Au revoir la-haut : Le film

Dans les dernières heures de 14-18, un va-t-en guerre de la pire espèce, le lieutenant Pradelle envoie ses hommes à la mort alors que des deux côtés, Français et Allemands attendent l’armistice.

Parmi eux, Albert Maillard, un des combattants de l’attaque absurde a la vie sauvée par un  de ses camarades Edouard Péricourt (et un cheval mort). Mais Péricourt, victime d’un tir d’obus a la moitié du visage emportée. De retour à la vie civile, dans une France de l’après-guerre qui n’a de cesse de s’enrichir et de s’amuser, les deux compères vont imaginer une arnaque aux monuments aux morts. Afin de gagner de l’argent,  mais surtout de se venger de la stupidité de la guerre ; de l’indifférence de la société à l’égard de ceux qui ont laissé leur jeunesse, leur visage ou leur vie dans les tranchées.

Pradelle de son côté monte une escroquerie encore plus immorale, visant à rendre dans le plus grand désordre les corps aux familles endeuillées. Qu’importe si les restes d’un Tirailleur sénégalais sont restitués  à des parents européens !
Le roman de Pierre Lemaître, lauréat du Goncourt 2013 était  une fresque baroque, picaresque et pouvait à priori paraître difficile à adapter.

Albert Dupontel y parvient avec son film dense et riche, fidèle au livre et s’en affranchissant en même temps avec panache.

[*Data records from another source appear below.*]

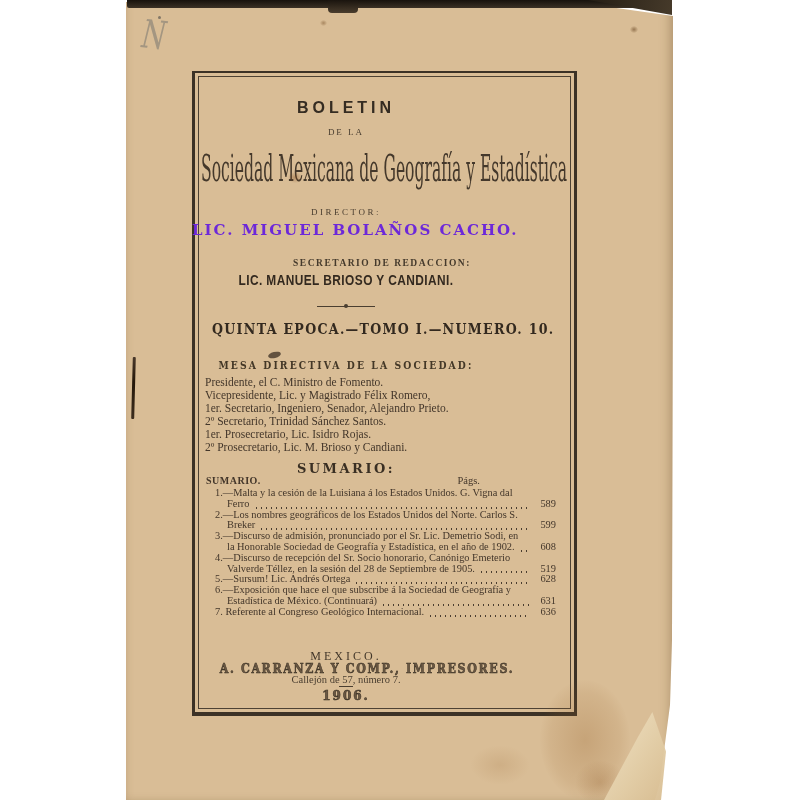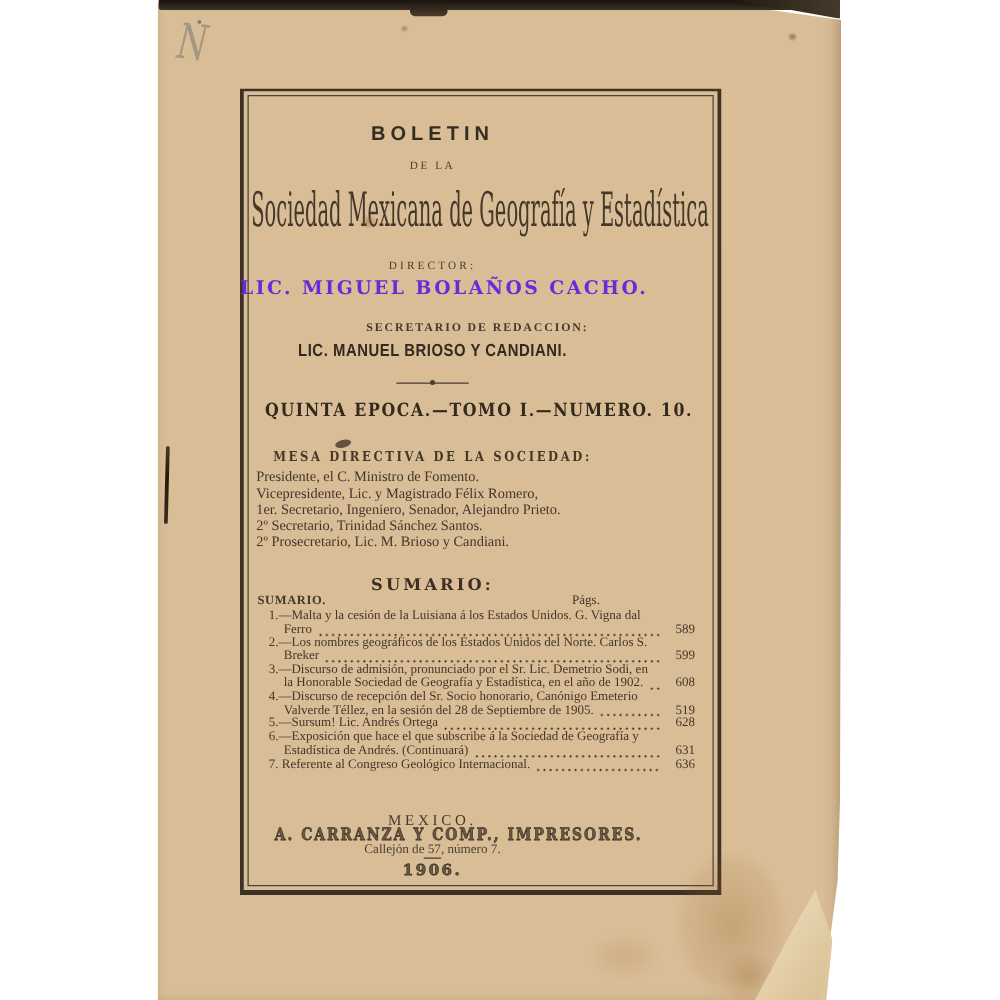--- a/index.html
+++ b/index.html
@@ -152,6 +152,7 @@
           <div class="member">Vicepresidente, Lic. y Magistrado Félix Romero,</div>
           <div class="member">1er. Secretario, Ingeniero, Senador, Alejandro Prieto.</div>
           <div class="member">2º Secretario, Trinidad Sánchez Santos.</div>
+          <div class="member">1er. Prosecretario, Lic. Isidro Rojas.</div>
           <div class="member">2º Prosecretario, Lic. M. Brioso y Candiani.</div>
         </div>
 

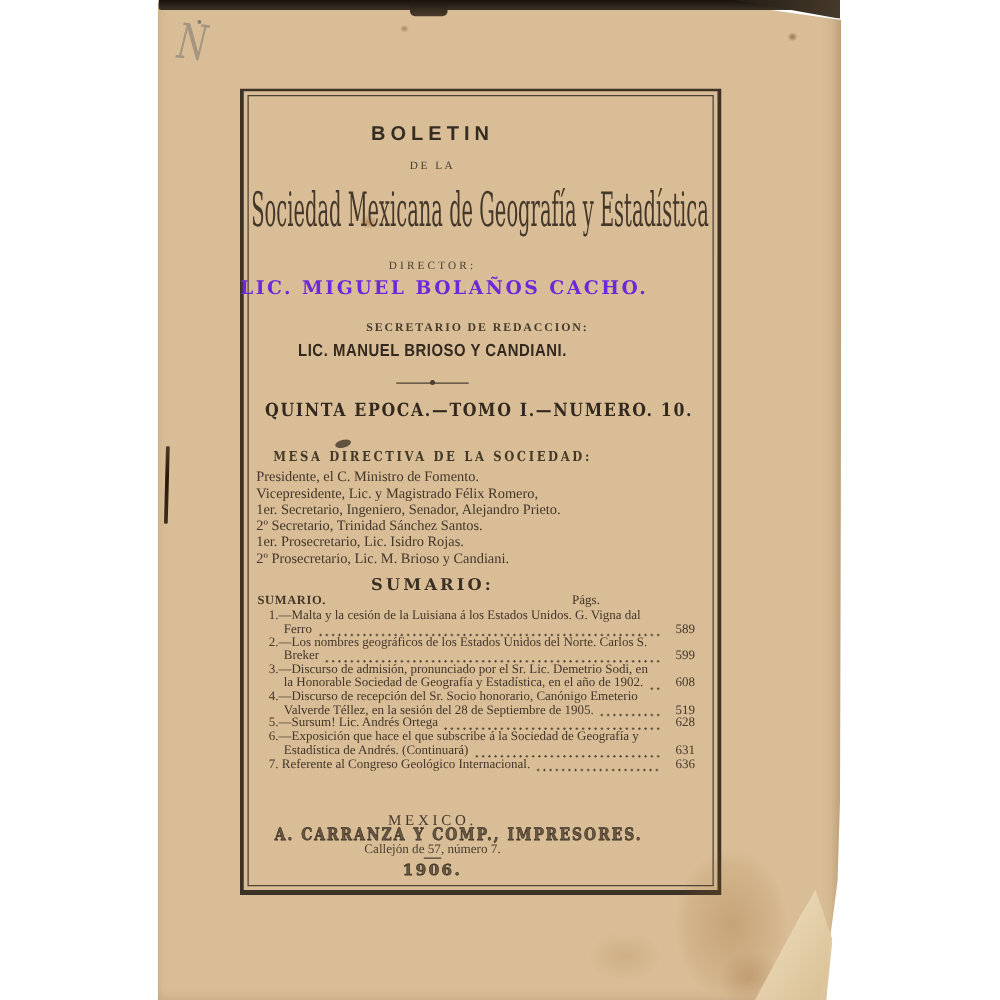--- a/index.html
+++ b/index.html
@@ -203,7 +203,7 @@
             <span class="sum-text">6.—Exposición que hace el que subscribe á la Sociedad de Geografía y</span>
           </div>
           <div class="sum-line cont">
-            <span class="sum-text">Estadística de Andrés. (Continuará)</span>
+            <span class="sum-text">Estadística de México. (Continuará)</span>
             <span class="leader"></span>
             <span class="sum-page">631</span>
           </div>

L’adaptation fourmille de trouvailles déjantées, d’idées brillantes, comme l’importance donnée aux masques derrière lesquels se dissimule la gueule cassée Péricourt. Celle encore de la jeune orpheline de guerre qui traduit les borborygmes de l’estropié et allège ainsi la narration. Celle enfin du rapport père-fils peu exploré dans le roman, ici, magistrale et terrible.

Visuellement l’œuvre est superbe avec son évocation du Paris populaire des années vingt, des hôtels bourgeois, des soirées décadentes.
Niels Arestrup en père trop froid, Laurent Laffite en salaud absolu, Albert Dupontel en homme du peuple trop tendre sont d'une justesse inouïe. Quant à Nahuel Perez Biscayart, il est époustouflant dans son rôle quasi muet et dissimulé. Sa gestuelle, l’intensité de  ses regards parviennent à restituer une émotion d’une force rare et clouent le spectateur à son siège.
L’empathie du réalisateur pour les pauvres, les soldats qui reviennent méprisés et oubliés de la guerre  se lit dans le personnage d’Albert Maillard, le perdant magnifique animé de bonnes intentions.

Que ce soit dans la boue des tranchées, dans le faste des fêtes de la Belle époque, ou dans l’avant dernière scène, les larmes de Péricourt derrière son masque d’oiseau bleu, le ton est parfait, l’image magnifique, le burlesque et le caustique propre au réalisateur, l’émotion au rendez-vous.
Et logiquement, Albert Dupontel donne envie de se replonger dans Au revoir là-haut, le livre.